By the way: Already in the Middle Ages, people knew about the healing powers of the pumpkin and used it as a remedy against tapeworms - very effectively due to the piperazine contained in the seeds. In addition, the pumpkin has proven itself in the treatment of urinary tract infections and complaints in the gastrointestinal tract. Its flesh has a diuretic effect and also has a regulating effect on cholesterol levels. And pumpkin even helps against constipation, because its consumption has a mild laxative effect. The seeds are still used today for tapeworms. The flesh has a healing and beneficial effect on the stomach, obesity, gout, rheumatism, heart problems, kidney weakness and constipation.

In addition, the largest of all berry fruits, which is cultivated in gigantic proportions in numerous countries and awarded prizes in competitions, is considered a true vitamin and mineral bomb: it is rich in provitamin A, vitamin C and E, folic acid as well as magnesium, potassium, calcium and zinc. With only about 25 calories per 100 grams of pumpkin flesh, the pumpkin also established itself as a tasty slimming agent. Similar to melons and cucumbers, it consists of about 90 percent water. However, it is not the garden pumpkins that are used for medicinal purposes. Only soft-skinned or skinless varieties are used for this purpose, which are preferably grown in Hungary or Styria.

Pumpkin seeds stimulate the production of the "happiness hormone" serotonin.

The flesh and seeds of the pumpkin contain many valuable ingredients. For example, the flesh contains plenty of vitamins, minerals and fibre such as beta-carotene, potassium, calcium, magnesium and iron. The seeds, in turn, stimulate the production of the "happiness hormone" serotonin. Serotonin is particularly important when it comes to metabolising emotions and urges. If there is a deficiency, the mood is quickly in the basement. Omega-3 fatty acids also have a positive influence on health. They can lower blood pressure, have an anti-inflammatory effect and have a positive influence on fat metabolism. Vitamin E and linoleic acid in pumpkin seed oil can lower elevated cholesterol levels and prevent cardiovascular diseases.

For pumpkin seed oil, selected pumpkin varieties are dried, ground, roasted and pressed at temperatures of about 60 degrees. The oil content of the seeds is around 50 percent. The main components are palmitic acid, stearic acid, oleic acid and linoleic acid. Especially the latter is of great nutritional importance because it cannot be produced by the body itself. The oil is rich in vitamins E, B1, B2 and B6 as well as A, C and D. Carotenoids and porphyrins, which help protect the skin from sunlight and environmental influences, give the oil its dark green colour.
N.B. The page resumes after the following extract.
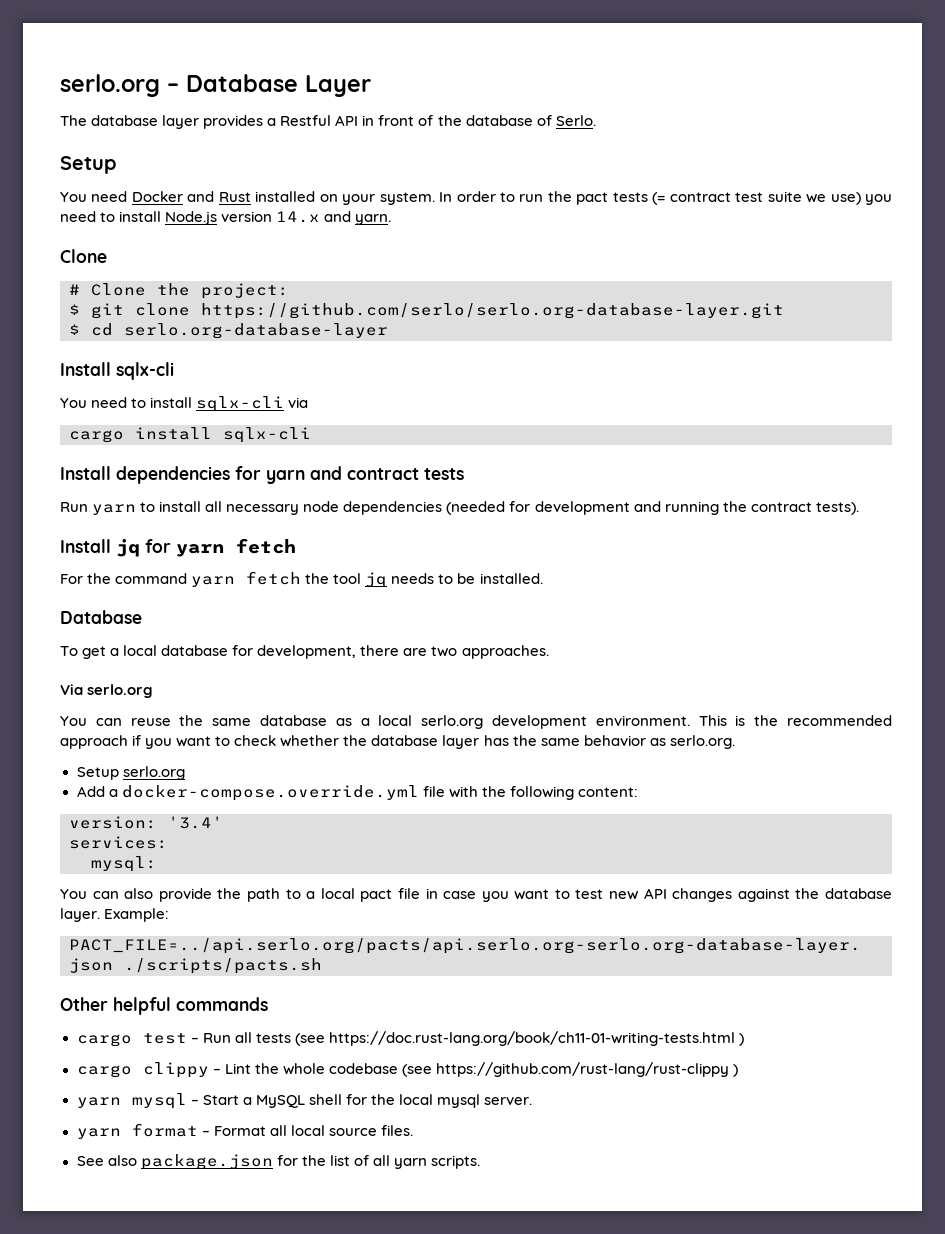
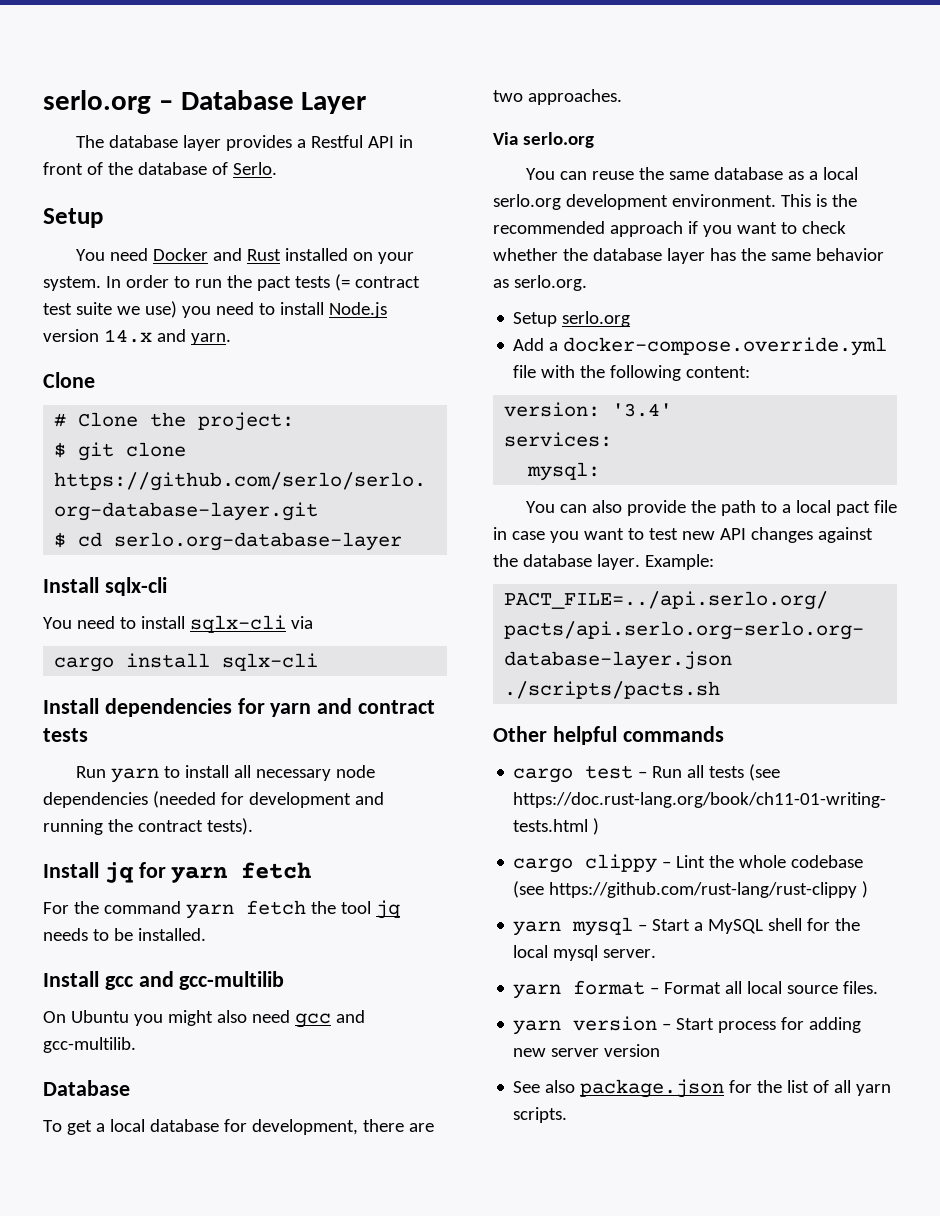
(543, 578) none -> [43,971,285,990] [43,1010,365,1028] [43,1037,136,1053] // Install gcc and gcc-multilib // On Ubuntu you might also need gcc and gcc-multilib.
(413, 1130) none -> [513,1016,862,1035] [513,1044,661,1057] // yarn version – Start process for adding new server version

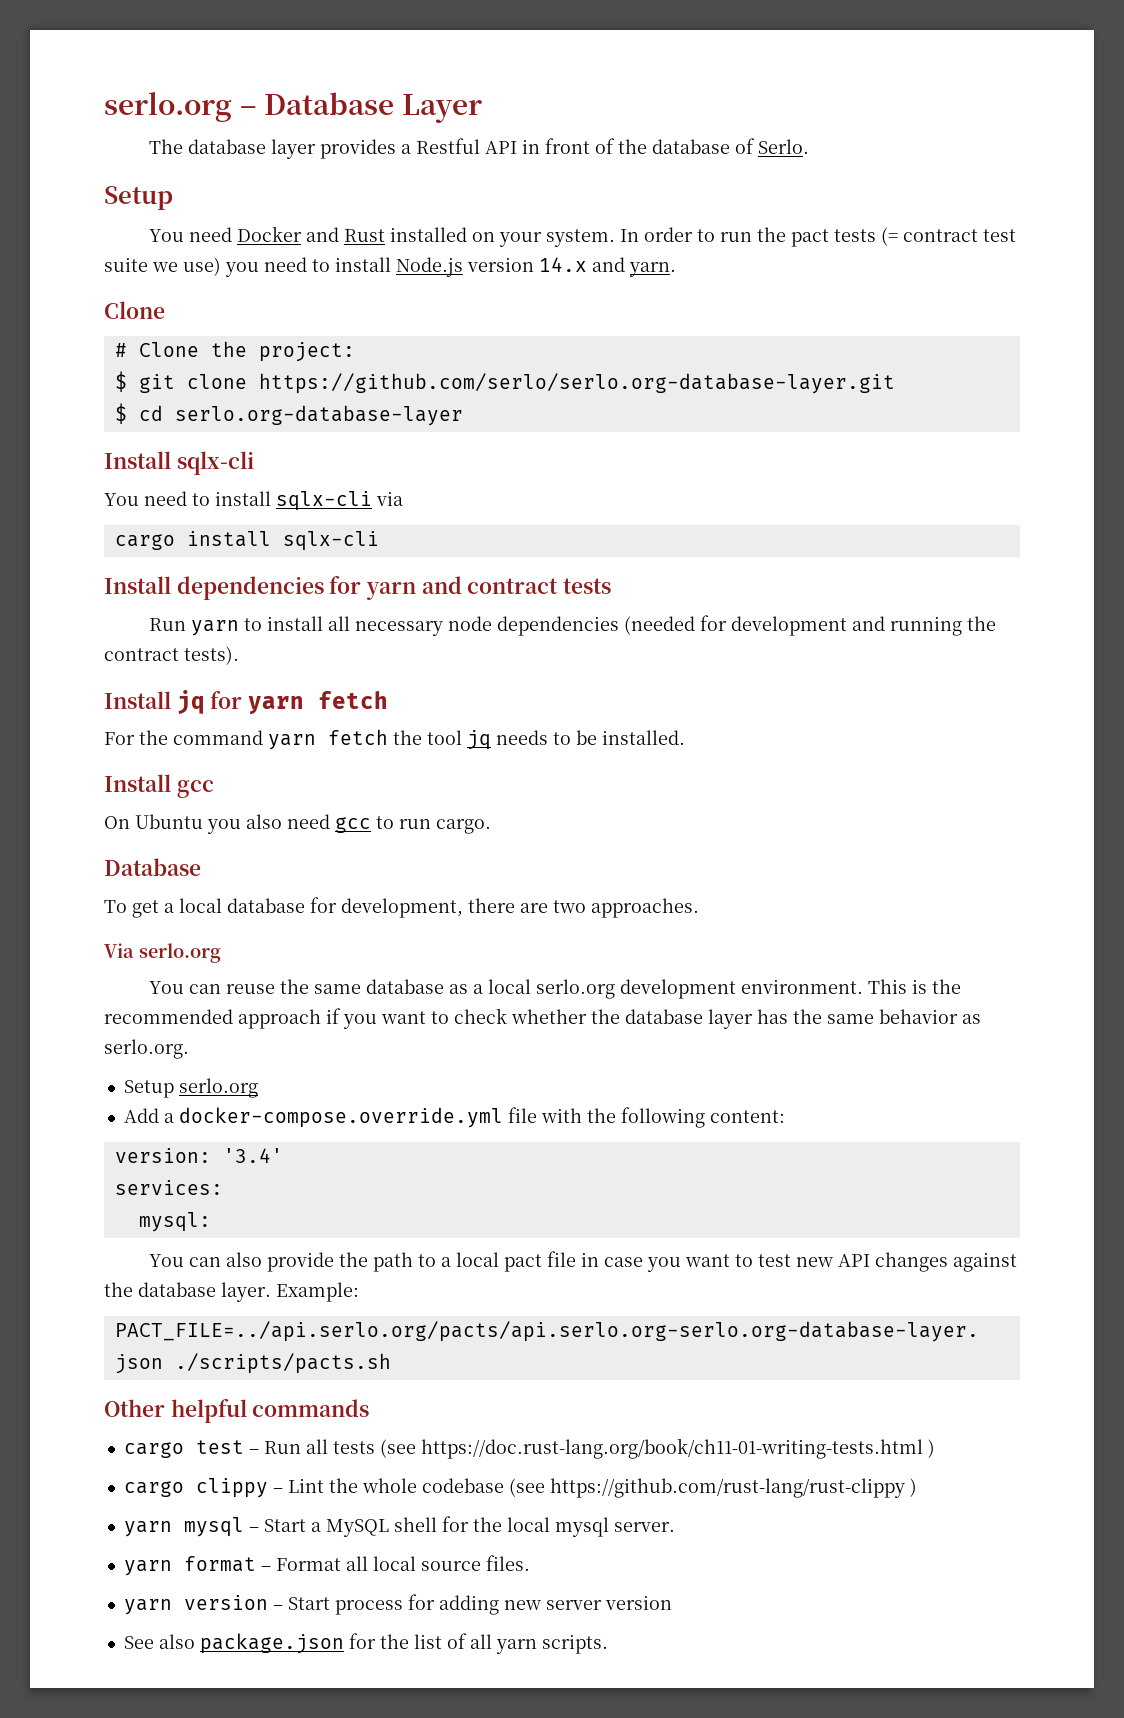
[138,971,285,990] and gcc-multilib -> (214, 789) none
[167,1010,213,1026] might -> (241, 826) none
[335,1010,365,1023] [43,1037,136,1053] and gcc-multilib. -> [376,816,491,834] to run cargo.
Pumpkin seeds for the treatment of various forms of bladder weakness.

Pumpkin can also help with a really unpleasant problem like bladder weakness. For both men and women, pumpkin seed has proven its worth in the treatment of various forms of bladder weakness. The positive practical experience is supported by the results of clinical and pharmacological studies. For example, the seeds are considered a herbal remedy to strengthen the bladder muscles and thereby regulate the frequent urge to urinate, as occurs with irritable bladder. The Natura Vitalis product "Phytosterol" contains a sophisticated combination of natural substances that can support the well-being of the bladder of mature men over 50. The substances pumpkin seed, phytosterols, nettle, wild yam, pumpkin seed, isoflavones and the important saw palmetto extract have long enjoyed a reputation as the "men's substances" that can support the feeling of well-being - especially in the "menopause" of men.

This text may contain translation errors as the translation was done by an online translation tool.